YOUR INSTRUCTIONS: Copy out precisely the lines from the start of the data through the line with "NASTRO SHINE MM15X30MT DARK", and keep pictures out of it.

****************************************

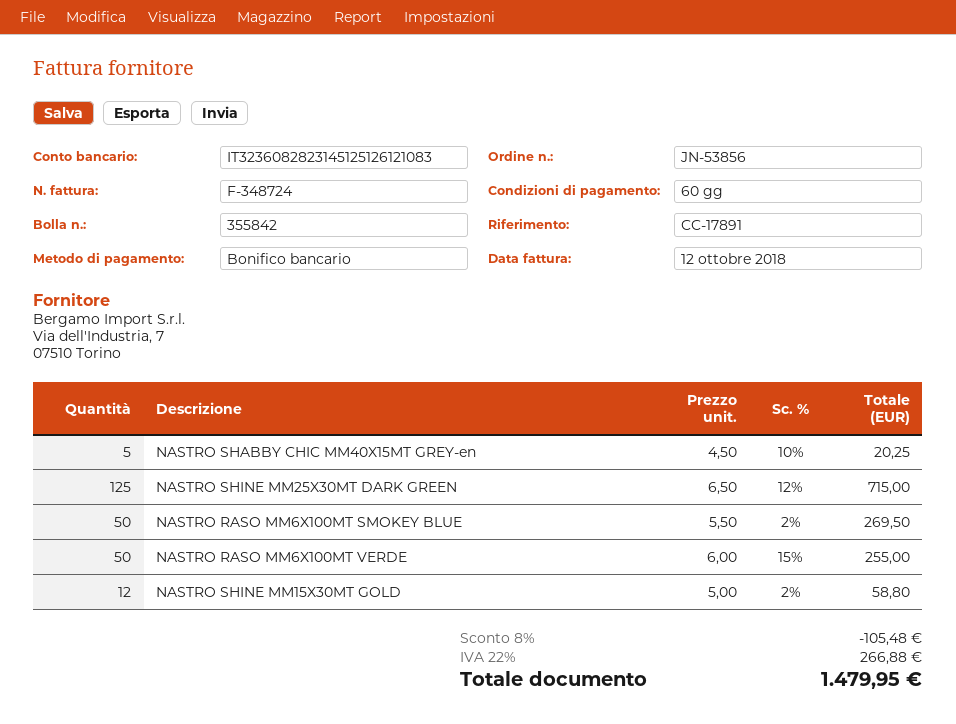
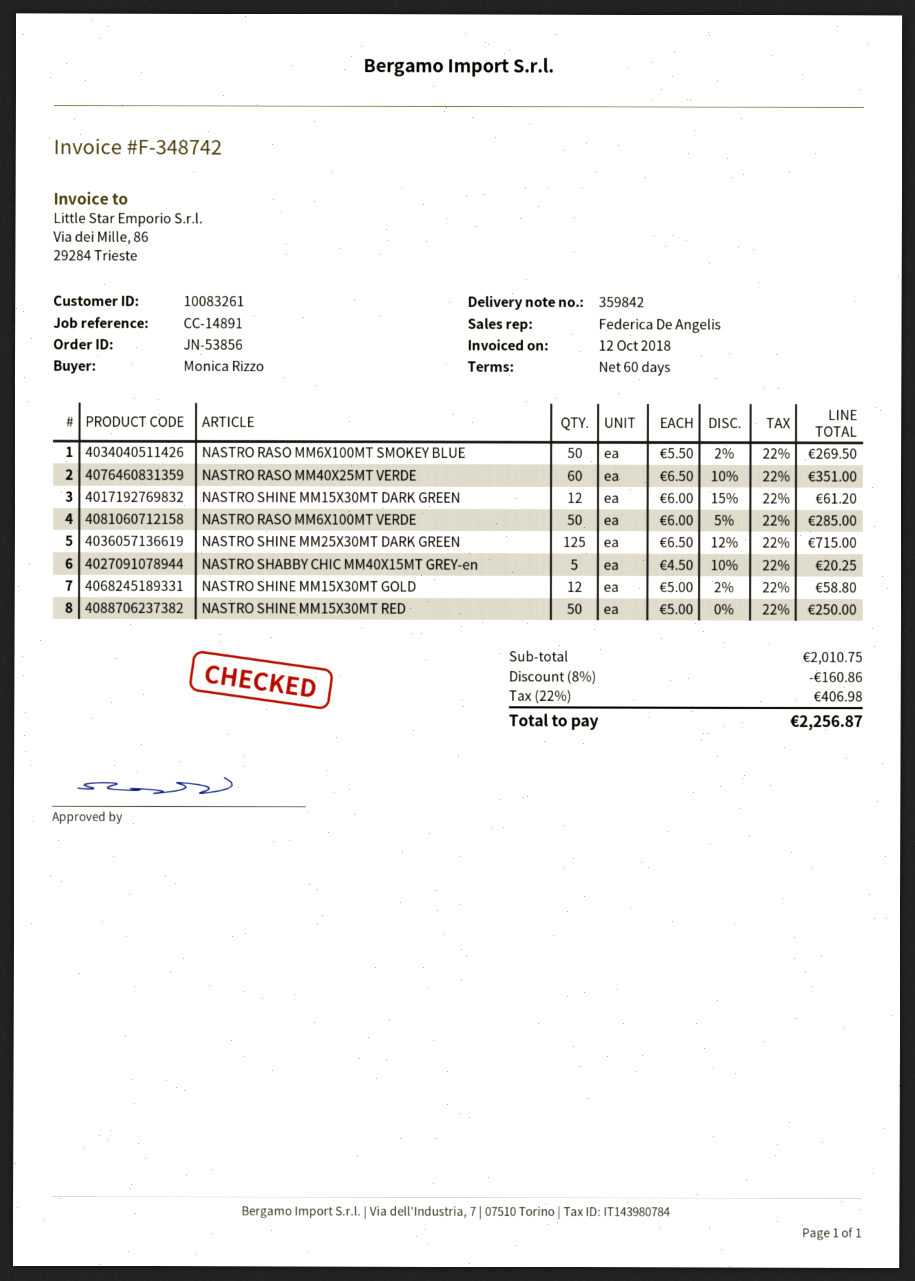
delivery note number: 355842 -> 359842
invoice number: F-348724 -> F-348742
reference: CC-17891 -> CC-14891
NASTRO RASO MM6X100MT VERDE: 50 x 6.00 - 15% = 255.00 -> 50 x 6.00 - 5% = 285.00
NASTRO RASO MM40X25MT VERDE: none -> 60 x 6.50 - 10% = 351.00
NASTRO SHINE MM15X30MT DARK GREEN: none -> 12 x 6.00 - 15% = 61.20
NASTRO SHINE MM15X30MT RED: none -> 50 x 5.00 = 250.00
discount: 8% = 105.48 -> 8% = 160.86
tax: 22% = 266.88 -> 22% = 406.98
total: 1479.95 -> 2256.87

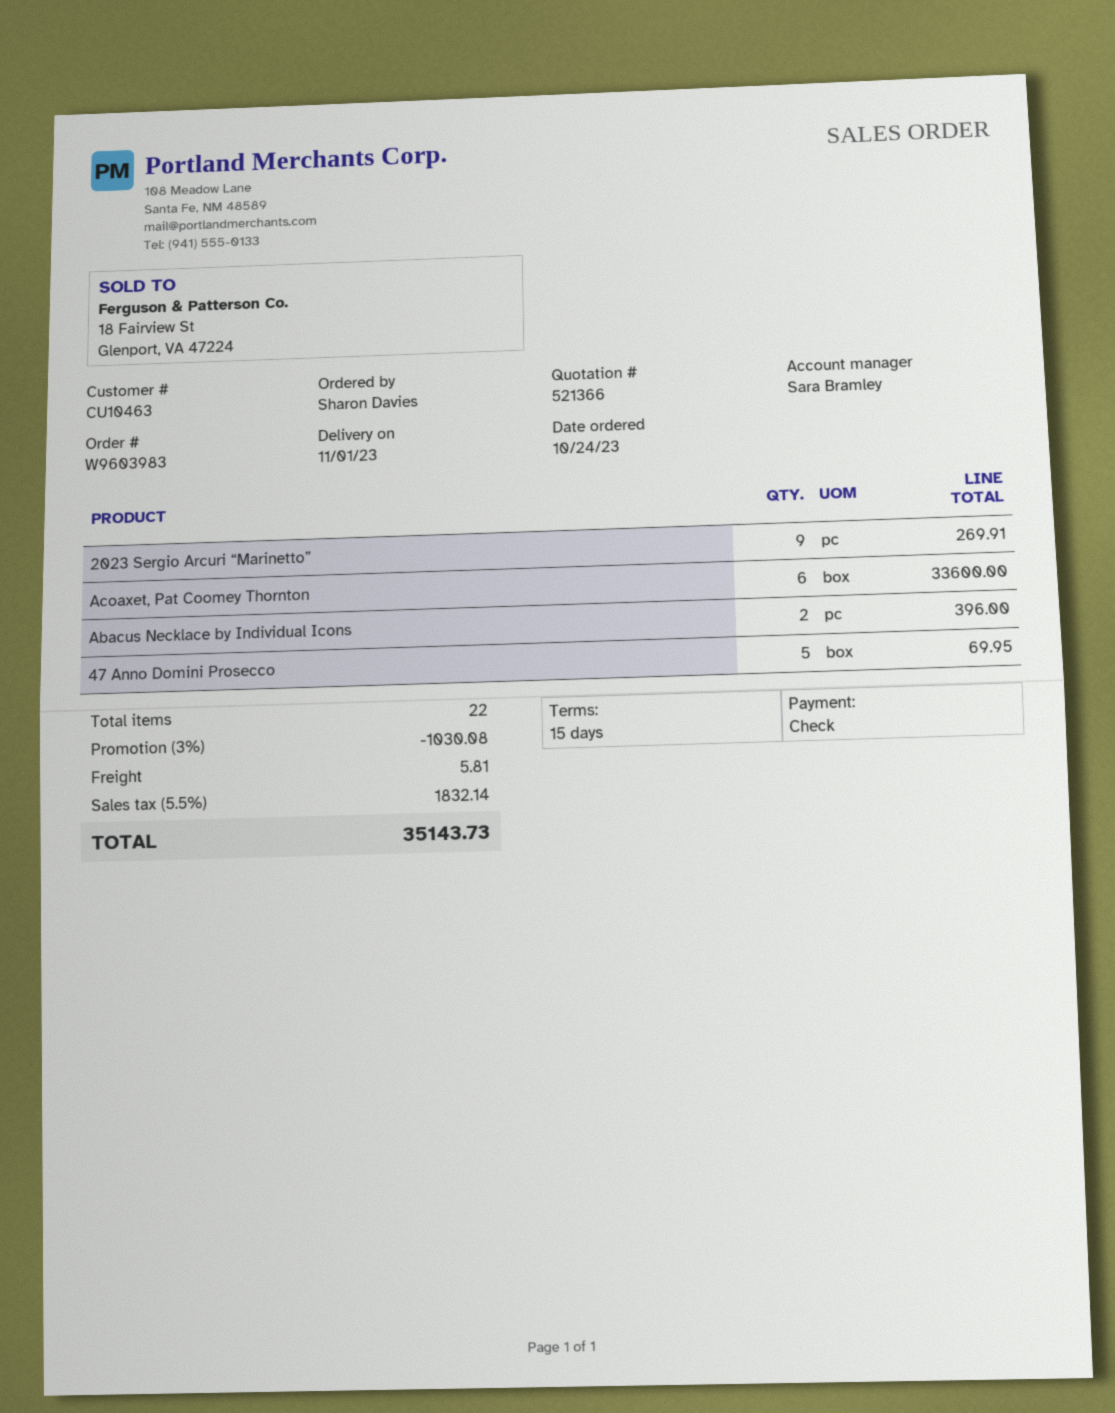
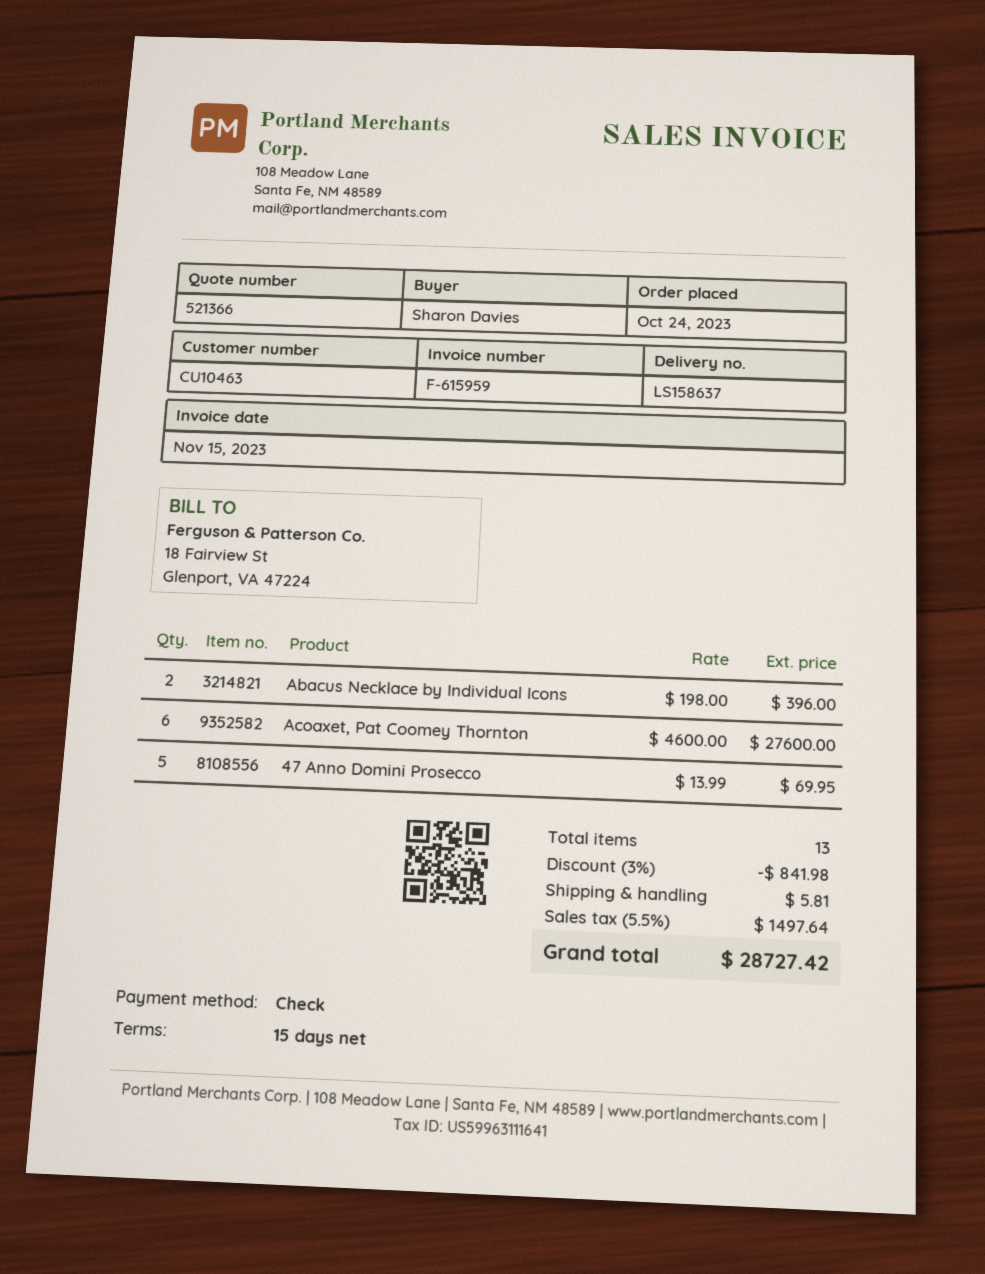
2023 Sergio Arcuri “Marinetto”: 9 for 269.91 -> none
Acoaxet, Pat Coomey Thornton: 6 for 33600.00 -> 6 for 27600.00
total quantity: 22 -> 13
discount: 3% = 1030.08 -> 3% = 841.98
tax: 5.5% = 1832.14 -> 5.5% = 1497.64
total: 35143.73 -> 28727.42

****************************************

ANSWER TO THE PROBLEM:
delivery note number: 355842 -> 359842
invoice number: F-348724 -> F-348742
reference: CC-17891 -> CC-14891
NASTRO RASO MM6X100MT VERDE: 50 x 6.00 - 15% = 255.00 -> 50 x 6.00 - 5% = 285.00
NASTRO RASO MM40X25MT VERDE: none -> 60 x 6.50 - 10% = 351.00
NASTRO SHINE MM15X30MT DARK GREEN: none -> 12 x 6.00 - 15% = 61.20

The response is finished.